Required work =>
No line before the one containing "(142, 370) none" should appear; that line and all lines after it, through the end of the data, are to be set down exactly.

--- Input records Enclosed Below ---

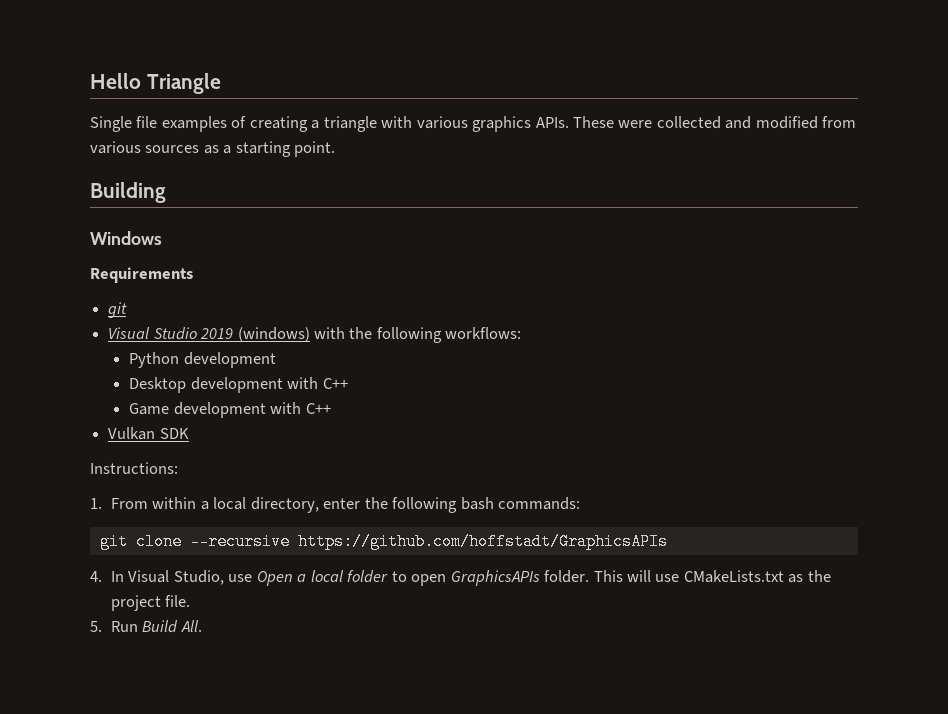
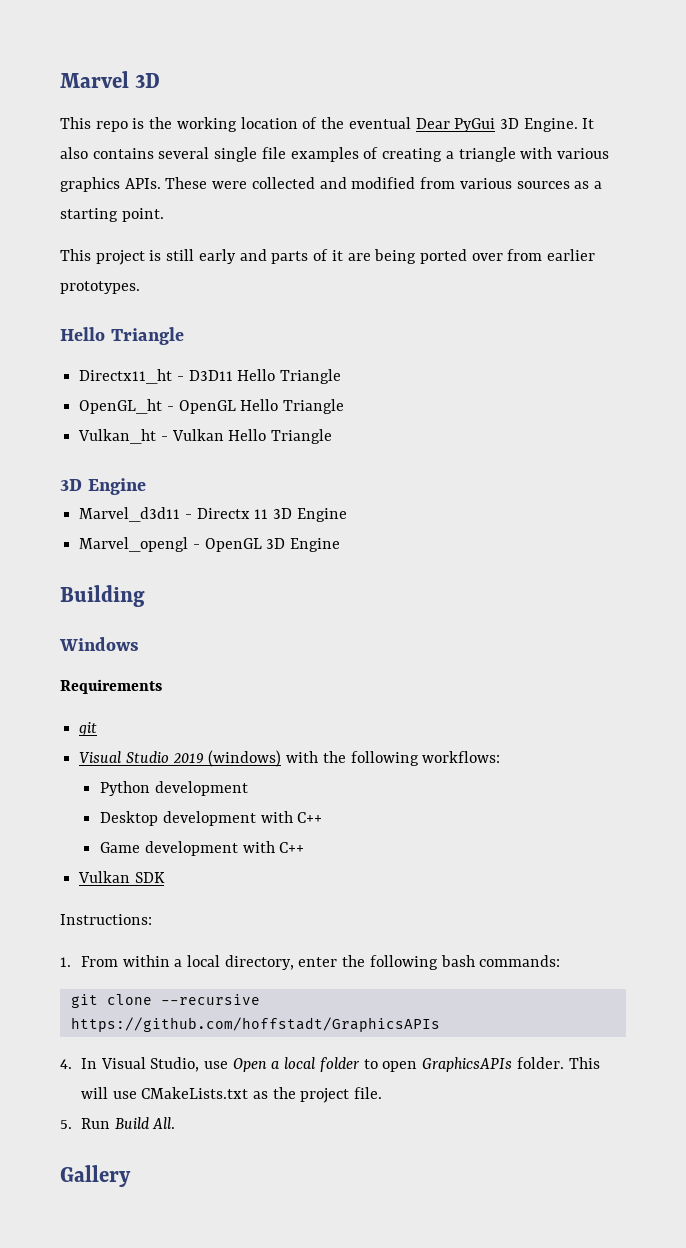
[90,73,221,94] [90,116,132,132] Hello Triangle // Single -> [60,71,161,88] [60,117,595,132] [60,147,258,162] Marvel 3D // This repo is the working location of the eventual Dear PyGui 3D Engine. It also contains several single
(336, 149) none -> [60,249,596,265] [60,281,140,294] [60,327,184,345] [79,369,342,384] [79,399,345,414] [78,429,333,444] [60,478,146,495] [79,507,347,522] [79,537,341,552] // This project is still early and parts of it are being ported over from earlier prototypes. // Hello Triangle // Directx11_ht - D3D11 Hello Triangle // OpenGL_ht - OpenGL Hello Triangle // Vulkan_ht - Vulkan Hello Triangle // 3D Engine // Marvel_d3d11 - Directx 11 3D Engine // Marvel_opengl - OpenGL 3D Engine
(202, 626) none -> [60,1165,131,1187] // Gallery

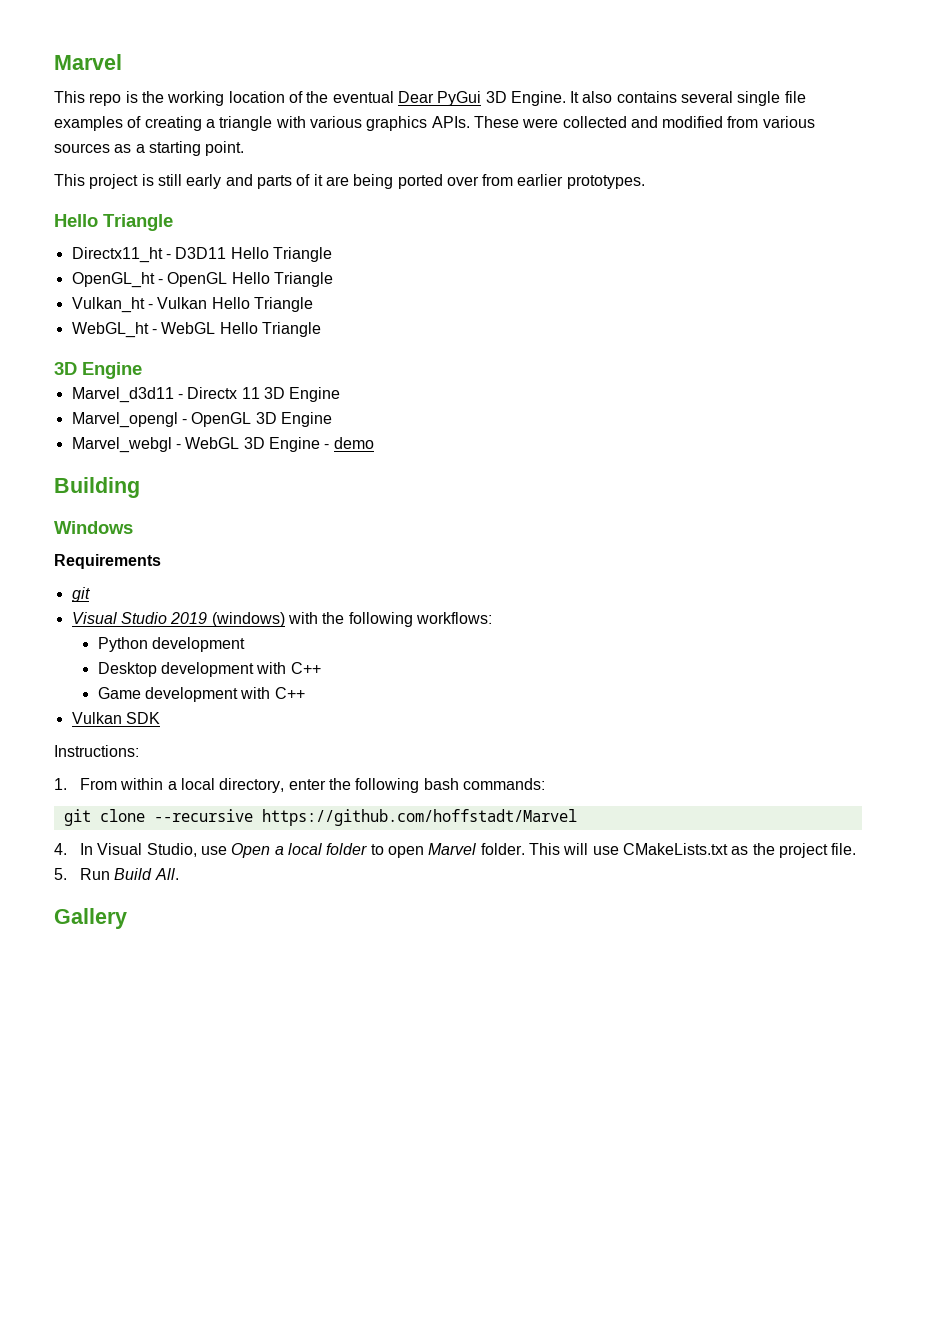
[60,71,161,88] Marvel 3D -> [54,54,122,70] Marvel
(333, 436) none -> [71,322,321,338] // WebGL_ht - WebGL Hello Triangle
(341, 545) none -> [71,437,374,453] // Marvel_webgl - WebGL 3D Engine - demo
[70,1017,440,1032] https://github.com/hoffstadt/GraphicsAPIs -> [261,809,577,826] https://github.com/hoffstadt/Marvel
[422,1057,513,1072] GraphicsAPIs -> [428,843,477,855] Marvel

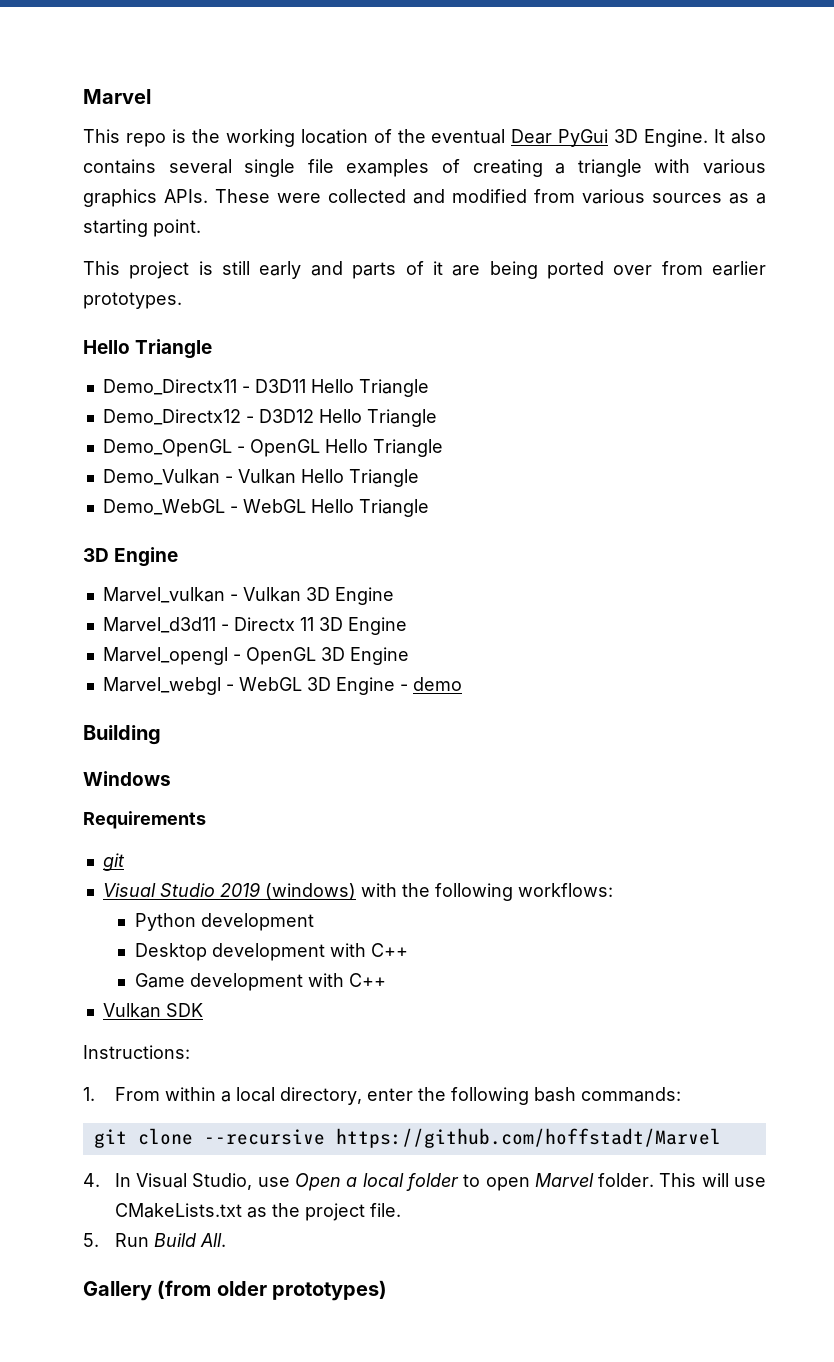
[71,247,163,263] Directx11_ht -> [102,379,237,395] Demo_Directx11
[71,272,155,288] OpenGL_ht -> [102,409,437,427] [102,439,232,457] Demo_Directx12 - D3D12 Hello Triangle // Demo_OpenGL
[71,297,145,313] Vulkan_ht -> [102,469,220,485] Demo_Vulkan
[71,322,149,338] WebGL_ht -> [102,499,225,515] Demo_WebGL
(142, 370) none -> [102,587,394,605] // Marvel_vulkan - Vulkan 3D Engine
(127, 918) none -> [157,1280,388,1301] (from older prototypes)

--- End of Enclosed Input records ---

Solution =>
(142, 370) none -> [102,587,394,605] // Marvel_vulkan - Vulkan 3D Engine
(127, 918) none -> [157,1280,388,1301] (from older prototypes)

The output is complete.